▶ **What you have to do**
Below are some records; retype all of them exactly.

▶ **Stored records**
● ● ● ● ● ● ●
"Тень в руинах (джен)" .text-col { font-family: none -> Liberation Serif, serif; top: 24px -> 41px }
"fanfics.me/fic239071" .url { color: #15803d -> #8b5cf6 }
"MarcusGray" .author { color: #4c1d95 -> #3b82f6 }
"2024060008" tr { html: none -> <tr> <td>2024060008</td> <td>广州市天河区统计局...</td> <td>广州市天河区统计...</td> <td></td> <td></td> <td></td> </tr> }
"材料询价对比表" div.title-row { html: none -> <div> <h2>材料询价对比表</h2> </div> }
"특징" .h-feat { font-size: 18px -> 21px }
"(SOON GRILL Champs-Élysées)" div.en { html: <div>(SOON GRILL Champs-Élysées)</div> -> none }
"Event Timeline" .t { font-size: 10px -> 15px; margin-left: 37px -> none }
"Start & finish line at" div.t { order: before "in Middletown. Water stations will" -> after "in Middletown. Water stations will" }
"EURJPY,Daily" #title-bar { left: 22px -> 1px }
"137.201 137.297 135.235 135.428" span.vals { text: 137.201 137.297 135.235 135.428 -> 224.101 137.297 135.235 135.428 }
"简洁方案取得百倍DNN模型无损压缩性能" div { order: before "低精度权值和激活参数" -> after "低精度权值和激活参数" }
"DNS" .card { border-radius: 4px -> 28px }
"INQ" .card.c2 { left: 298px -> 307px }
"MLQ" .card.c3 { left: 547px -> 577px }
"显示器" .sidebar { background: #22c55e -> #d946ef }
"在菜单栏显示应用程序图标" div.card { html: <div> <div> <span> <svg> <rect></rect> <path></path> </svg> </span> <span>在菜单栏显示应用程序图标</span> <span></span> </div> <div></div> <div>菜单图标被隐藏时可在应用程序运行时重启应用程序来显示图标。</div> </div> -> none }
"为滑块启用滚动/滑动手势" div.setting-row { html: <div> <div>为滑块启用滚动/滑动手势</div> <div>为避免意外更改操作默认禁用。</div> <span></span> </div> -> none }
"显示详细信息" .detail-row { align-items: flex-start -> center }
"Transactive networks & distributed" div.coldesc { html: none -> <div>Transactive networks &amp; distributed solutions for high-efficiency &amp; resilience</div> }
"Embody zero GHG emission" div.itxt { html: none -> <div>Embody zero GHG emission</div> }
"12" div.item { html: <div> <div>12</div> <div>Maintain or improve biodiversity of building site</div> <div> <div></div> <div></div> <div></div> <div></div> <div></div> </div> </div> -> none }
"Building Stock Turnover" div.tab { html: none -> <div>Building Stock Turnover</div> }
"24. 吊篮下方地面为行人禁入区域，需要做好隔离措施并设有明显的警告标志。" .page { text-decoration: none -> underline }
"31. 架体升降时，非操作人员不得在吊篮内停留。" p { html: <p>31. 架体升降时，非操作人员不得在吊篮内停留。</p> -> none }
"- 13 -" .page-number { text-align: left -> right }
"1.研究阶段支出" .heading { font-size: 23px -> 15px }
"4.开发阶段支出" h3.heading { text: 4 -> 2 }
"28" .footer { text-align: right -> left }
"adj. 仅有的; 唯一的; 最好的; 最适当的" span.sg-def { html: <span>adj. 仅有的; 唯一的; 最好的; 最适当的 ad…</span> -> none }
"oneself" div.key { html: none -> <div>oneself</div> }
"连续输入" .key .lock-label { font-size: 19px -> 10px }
● ● ● ● ● ● ●
▶ **Response box**
"Тень в руинах (джен)" .text-col { font-family: none -> Liberation Serif, serif; top: 24px -> 41px }
"fanfics.me/fic239071" .url { color: #15803d -> #8b5cf6 }
"MarcusGray" .author { color: #4c1d95 -> #3b82f6 }
"2024060008" tr { html: none -> <tr> <td>2024060008</td> <td>广州市天河区统计局...</td> <td>广州市天河区统计...</td> <td></td> <td></td> <td></td> </tr> }
"材料询价对比表" div.title-row { html: none -> <div> <h2>材料询价对比表</h2> </div> }
"특징" .h-feat { font-size: 18px -> 21px }
"(SOON GRILL Champs-Élysées)" div.en { html: <div>(SOON GRILL Champs-Élysées)</div> -> none }
"Event Timeline" .t { font-size: 10px -> 15px; margin-left: 37px -> none }
"Start & finish line at" div.t { order: before "in Middletown. Water stations will" -> after "in Middletown. Water stations will" }
"EURJPY,Daily" #title-bar { left: 22px -> 1px }
"137.201 137.297 135.235 135.428" span.vals { text: 137.201 137.297 135.235 135.428 -> 224.101 137.297 135.235 135.428 }
"简洁方案取得百倍DNN模型无损压缩性能" div { order: before "低精度权值和激活参数" -> after "低精度权值和激活参数" }
"DNS" .card { border-radius: 4px -> 28px }
"INQ" .card.c2 { left: 298px -> 307px }
"MLQ" .card.c3 { left: 547px -> 577px }
"显示器" .sidebar { background: #22c55e -> #d946ef }
"在菜单栏显示应用程序图标" div.card { html: <div> <div> <span> <svg> <rect></rect> <path></path> </svg> </span> <span>在菜单栏显示应用程序图标</span> <span></span> </div> <div></div> <div>菜单图标被隐藏时可在应用程序运行时重启应用程序来显示图标。</div> </div> -> none }
"为滑块启用滚动/滑动手势" div.setting-row { html: <div> <div>为滑块启用滚动/滑动手势</div> <div>为避免意外更改操作默认禁用。</div> <span></span> </div> -> none }
"显示详细信息" .detail-row { align-items: flex-start -> center }
"Transactive networks & distributed" div.coldesc { html: none -> <div>Transactive networks &amp; distributed solutions for high-efficiency &amp; resilience</div> }
"Embody zero GHG emission" div.itxt { html: none -> <div>Embody zero GHG emission</div> }
"12" div.item { html: <div> <div>12</div> <div>Maintain or improve biodiversity of building site</div> <div> <div></div> <div></div> <div></div> <div></div> <div></div> </div> </div> -> none }
"Building Stock Turnover" div.tab { html: none -> <div>Building Stock Turnover</div> }
"24. 吊篮下方地面为行人禁入区域，需要做好隔离措施并设有明显的警告标志。" .page { text-decoration: none -> underline }
"31. 架体升降时，非操作人员不得在吊篮内停留。" p { html: <p>31. 架体升降时，非操作人员不得在吊篮内停留。</p> -> none }
"- 13 -" .page-number { text-align: left -> right }
"1.研究阶段支出" .heading { font-size: 23px -> 15px }
"4.开发阶段支出" h3.heading { text: 4 -> 2 }
"28" .footer { text-align: right -> left }
"adj. 仅有的; 唯一的; 最好的; 最适当的" span.sg-def { html: <span>adj. 仅有的; 唯一的; 最好的; 最适当的 ad…</span> -> none }
"oneself" div.key { html: none -> <div>oneself</div> }
"连续输入" .key .lock-label { font-size: 19px -> 10px }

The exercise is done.